Thursday, October 31, 2013

More poetry at USBBY

The recent USBBY/IBBY conference in St. Louis had an amazing line up of authors and illustrators who presented-- I wish I could share them all. But let me feature two more: Ashley Bryan and Pat Mora who opened up the conference. They were also the collaborators for the beautiful poster and poem for International Children's Book Day (ICBD)-- which is a very big deal in many countries around the world, but oddly, not so much here in the U.S. Countries within IBBY submit proposals for the honor of creating the annual ICBD poster and this year it was our turn (USBBY). It's gorgeous, don't you think?


And this poem has been displayed all around the world as people celebrate books, kids, and reading worldwide. 

Ashley Bryan created the art for this beautiful poster and kicked off the conference with his big heart, beautiful spirit, and an inviting recitation of many poems, focusing on what he called "vocal play." Here's just ONE poem moment he shared with us ("My People" by Langston Hughes).


Next, it was such a treat to hear from Pat Mora, the author and poet who created the "theme" poem for the ICBD poster. She challenged us to think about including ALL the kids and families who are hungry for literacy in our plans and activities and ended with a reading of the "Bookjoy" poem featured on the poster. Pat coined that perfect word, "Bookjoy," and it was the theme of our conference, too.
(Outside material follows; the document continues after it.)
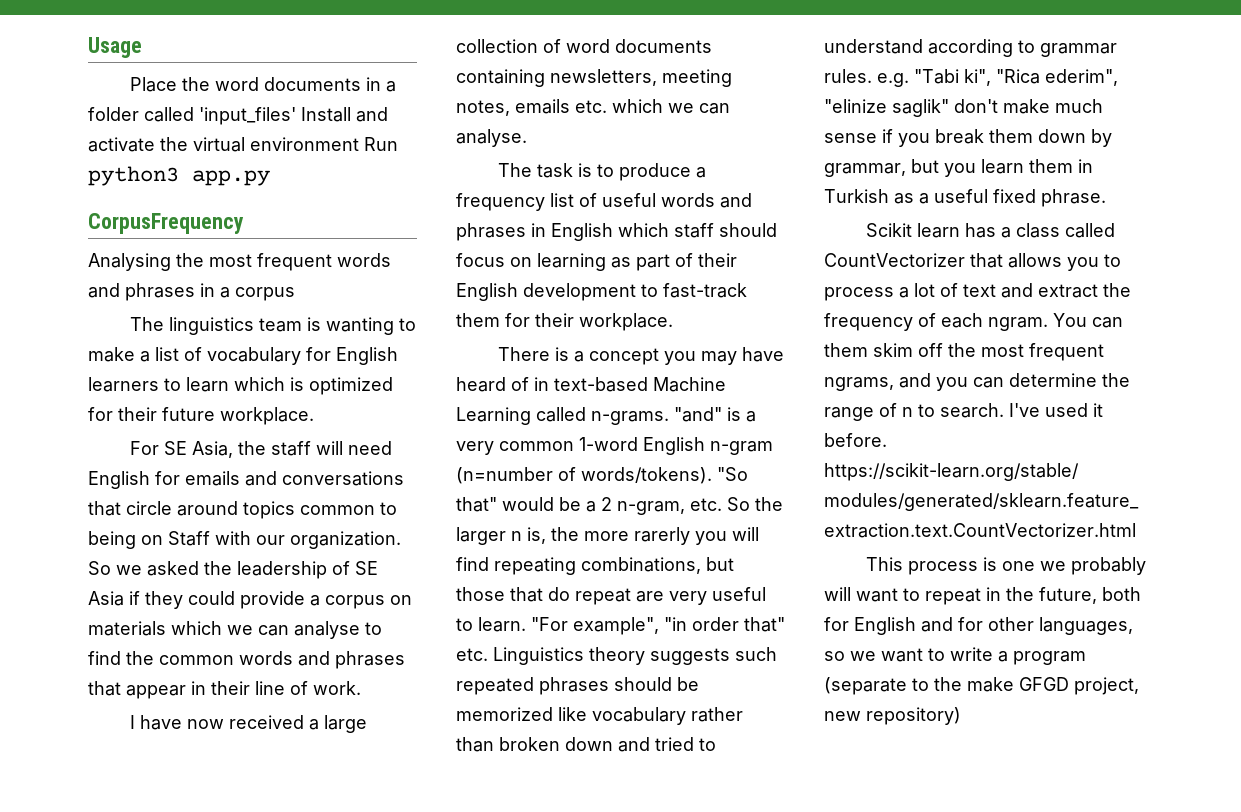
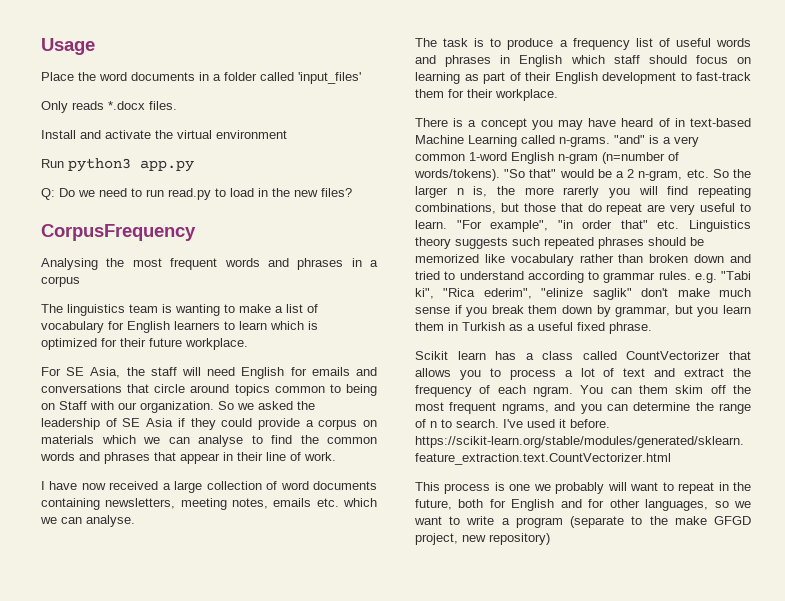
(296, 116) none -> [41,101,177,113] // Only reads *.docx files. //
(359, 144) none -> (287, 134) //
(270, 178) none -> [41,188,352,200] // Q: Do we need to run read.py to load in the new files?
Enjoy!



And just for fun...

Friday, October 25, 2013

David L. Harrison at USBBY/IBBY conference 2013

I had a great time at the biennial USBBY/IBBY conference last week in St. Louis and was able to make a few video snippets of speakers-- particularly those who shared some poetry! I plan to share them here in segments. First up, my co-presenter, poet David L. Harrison, who did such a marvelous job talking about  his work, about sharing with students and teachers, and how to nurture responding and writing. Here he reads his poem, "He Was So Little," from our collaborative work, The Poetry Friday Anthology for Middle School, co-edited by my partner-in-poetry, Janet Wong. 

video

It just so happens that we also have a "printable" postcard version of this lovely poem that you can download at our website, PomeloBooks.com. Here it is:


For a bit of background on David:

David L. Harrison was born in Springfield, Missouri, and earned his bachelor’s degree in zoology from Drury College, his master’s degree in parasitology from Emory University, and completed graduate studies at Evansville University. He has worked as a pharmacologist, editorial manager, business owner, and as a professional musician, music teacher, and principal trombonist in the Springfield Symphony. He has served on school boards and as a college trustee and is active in several literacy organizations. He has led several literacy service projects including raising 181,000 new books for school libraries. 
He has published more than sixty-five works of fiction, nonfiction, and poetry for young people. His first book of poetry, Somebody Catch My Homework (Boyds Mills Press 1993) became an International Reading Association Children’s Choice book and inspired a play adaptation. Two other poetry books were also honored on the Children’s Choices list including When Cows Come Home (Boyds Mills Press 1994) and A Thousand Cousins (Boyds Mills Press 1996). His poem, “My Book,” is even sandblasted into the sidewalk at a library in Phoenix, Arizona. 
I love the pithy poems of Bugs, Poems about Creeping Things as well as the spot-on family poems of Vacation, We’re Going to the Ocean!, two books in a small trim-size that are child-friendly in both style and content.
He has also written an engaging autobiographical poetry collection, Connecting Dots: Poems of My Journey (Boyds Mills Press 2004) with poetic snapshots of his past which he describes as "dots" to connect in order to create a picture of his life. His collaborations with Dan Burr, the illustrator, are compelling and engaging, too, including the poems-plus-portraits collections, Cowboys and Pirates.
He maintains a lively blog with opportunities to write poetry and learn about teaching poetry, too, and his created several excellent resource books for teaching poetry that I've mentioned before. And he’s a lovely collaborator in our Poetry Friday anthology series. Here we celebrate the conclusion of our session! Such a fun time and what a responsive audience!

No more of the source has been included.